The tax stabilization agreements omit the new requirements, and some council members say the move sets a bad precedent.
“It’s a city agreement, so it’s important that we set the standard,” said Councilwoman Rachel Miller, who did not vote for either of the TSAs because the updated city ordinance was not being applied.
But proponents of the two projects say the need to revitalize two long-vacant downtown buildings outweighs concerns over setting a bad example. For the $223 million Superman building project, separate agreements ensure some of those city requirements are met anyway.
The TSA for the Superman project does not apply the city’s prevailing-wage requirements, which would set minimum pay based on industry and market wages with approval by the R.I. Department of Labor and Training director. But developer High Rock Westminster LLC has agreed to meet those requirements anyway under a separate union labor agreement, according to High Rock spokesman Bill Fischer.

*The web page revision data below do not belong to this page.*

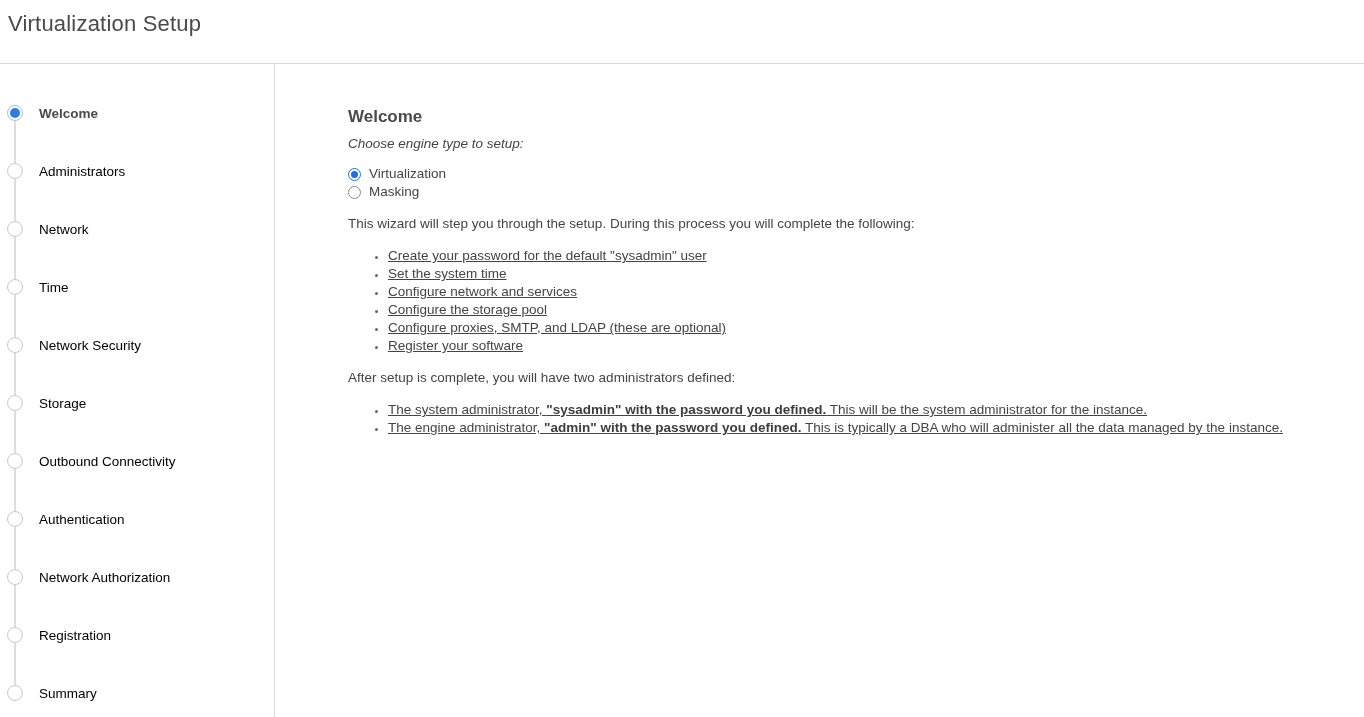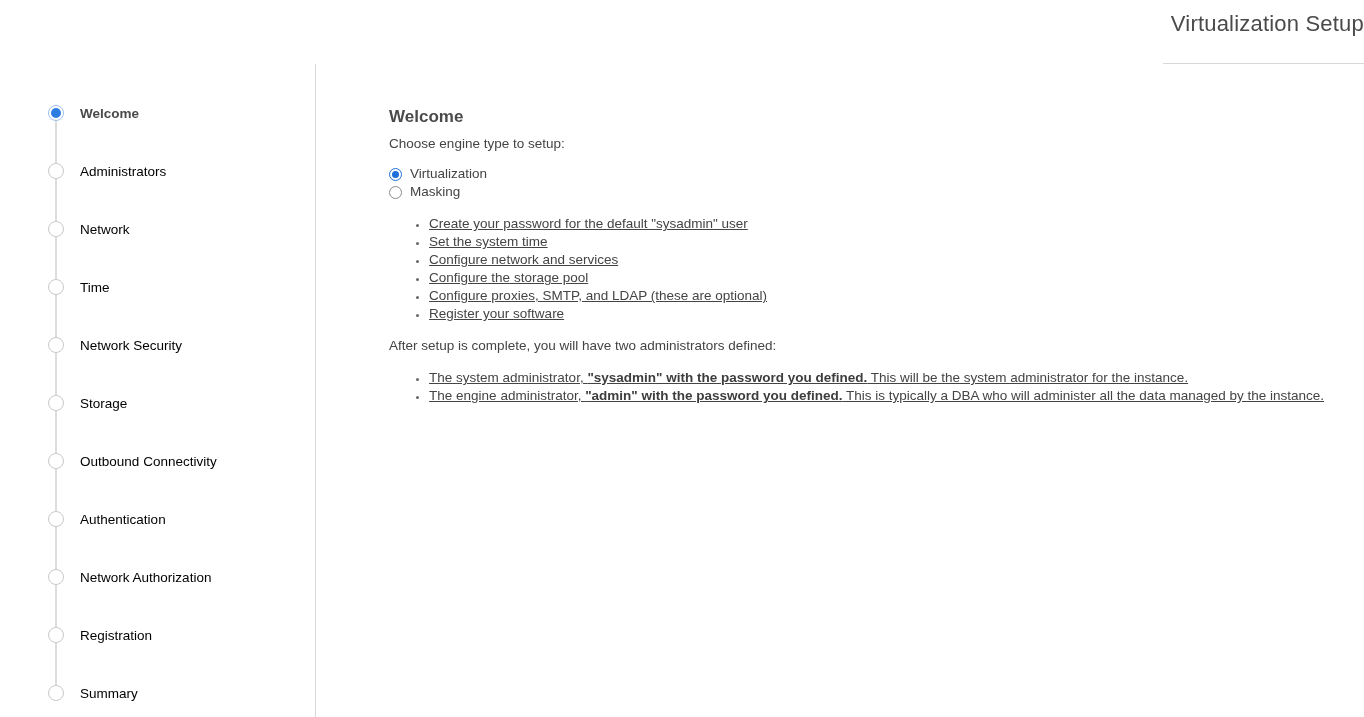--- a/index.html
+++ b/index.html
@@ -10,7 +10,7 @@
     color: #444444;
     font-size: 13.5px;
   }
-  .app { width: 1364px; height: 717px; display: flex; flex-direction: column; background: #fff; align-items: flex-end; }
+  .app { width: 1364px; height: 717px; display: flex; flex-direction: column; background: #fff; }
 
   
   .header {

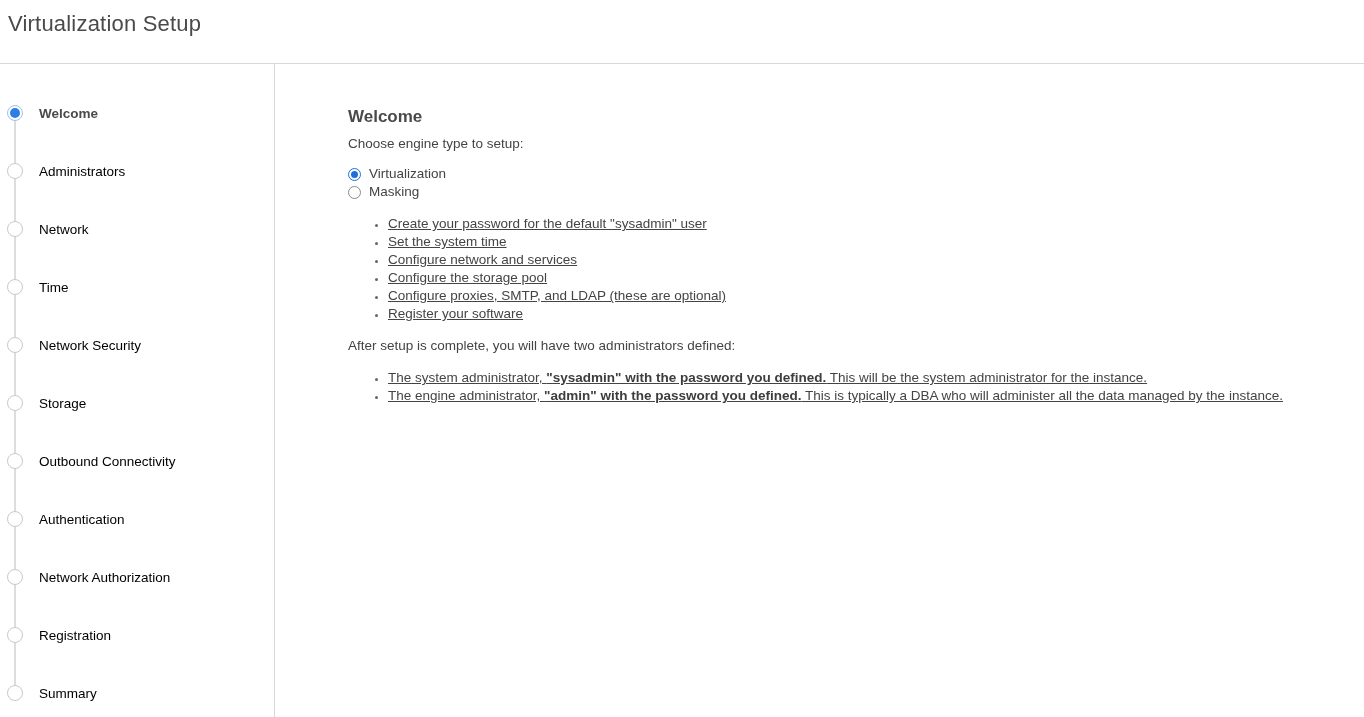--- a/index.html
+++ b/index.html
@@ -86,7 +86,7 @@
     margin: 0;
   }
   .main p { margin: 14px 0; line-height: 18px; color: #444444; }
-  .main p.choose-label { margin: 7px 0 12px 0; }
+  .main p.choose-label { margin: 7px 0 12px 0; font-style: italic; }
 
   .radio-group { margin: 10px 0; }
   .radio-row { display: flex; align-items: center; height: 18px; cursor: pointer; }

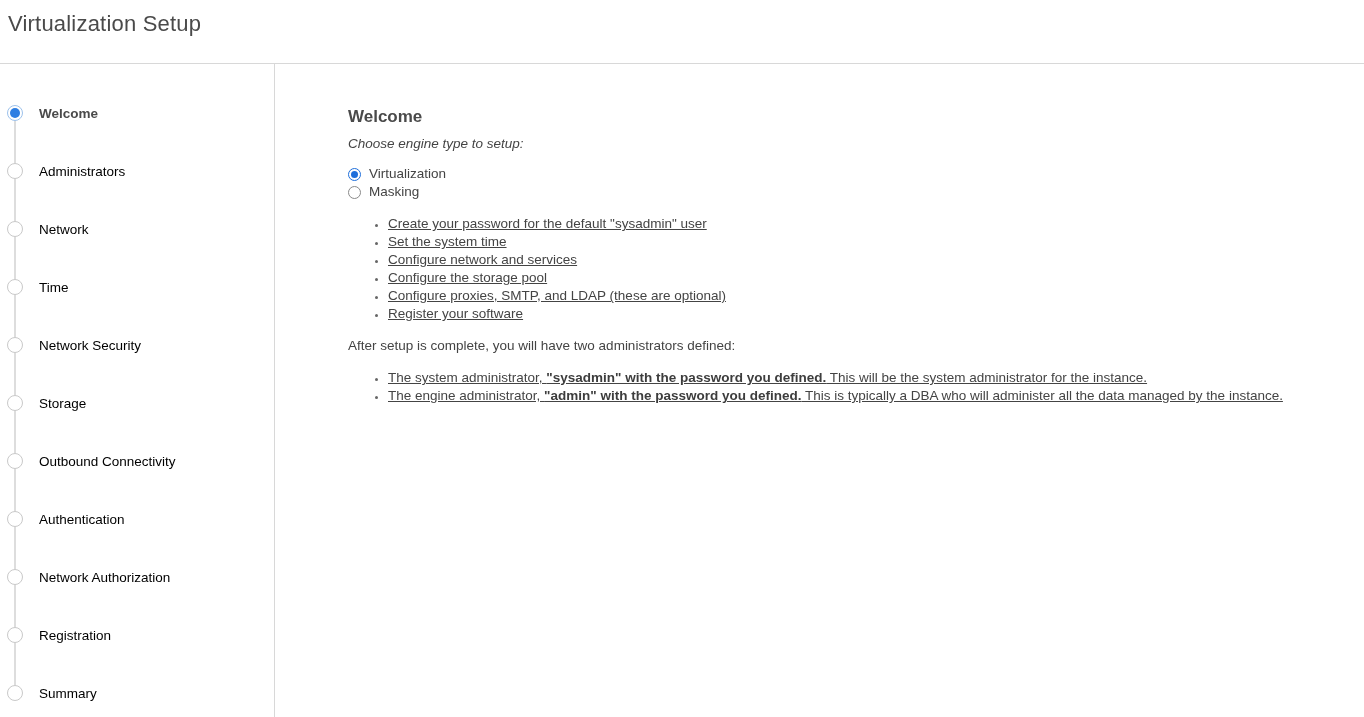--- a/index.html
+++ b/index.html
@@ -190,6 +190,7 @@
         </div>
       </div>
 
+      <p>This wizard will step you through the setup. During this process you will complete the following:</p>
 
       <ul>
         <li>Create your password for the default "sysadmin" user</li>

In an emailed statement, Fischer said the separate agreement makes the wage standards of the city TSA “superfluous.” He also pointed to project agreements with the state that guarantee minority- and women-owned business participation, affordable housing and private investment.
However, there are no guarantees involving wages for the project’s post-construction jobs, estimated by the developer at 170 full- and part-time positions in the first year of operation.
Michael Sabitoni, president of the Rhode Island Building and Construction Trades Council, says the pros of the project far outweighed the cons of ignoring the protections that were supposed to be included in TSAs.
“There is a bigger benefit for us to go forward, considering what is at stake,” Sabitoni said.
Yet Sabitoni could not say the same for the $53 million Hive Life project, which seeks to redevelop the former Providence Journal offices on Westminster Street and neighboring Kresge Building as apartments, with retail and coworking space. The 20-year tax break requires prevailing wages for construction or post-construction jobs.
Sabitoni, who played a leading role in getting prevailing-wage requirements added to the city ordinance last year, said this was upsetting.
“We didn’t have all the answers to make official objections,” he said, but he added that he planned to seek separate project labor agreements with the developer.
The Hive Life tax deal does not apply the new TSA standards because the original tax treaty was approved in 2019, before the city strengthened its TSA policies. However, developer Jim Abdo has since ditched his original plan for a boutique hotel in favor of apartments, requiring changes to the tax treaty.
While Miller denounced the City Council's decision to let each of these projects bypass the stricter standards, Council President John J. Igliozzi said it was a good move.
“If anything, it shows the City Council is open for business and willing to evolve and modify its policies based on the complexity of the project,” Igliozzi said.
But Councilwoman Nirva LaFortune feels differently. That flexibility comes at a cost, namely the degradation of what is supposed to be an objective process not subject to the whims of individual council members, she said.
Indeed, one of the reasons then-Council President Sabina Matos introduced the stricter TSA ordinance in 2020 was to standardize the process by which the city reviews and approves tax treaties with developers. Despite this, Matos – now lieutenant governor – has backed the Superman and Hive Life TSAs despite not being held to the new ordinance. She cites the need for housing that each project will create.
LaFortune sees that stance as a contradiction.
“If this is the process we say we have, then everybody should be abiding by it,” she said. “The whole point of having these TSAs is to have a more predictable process.”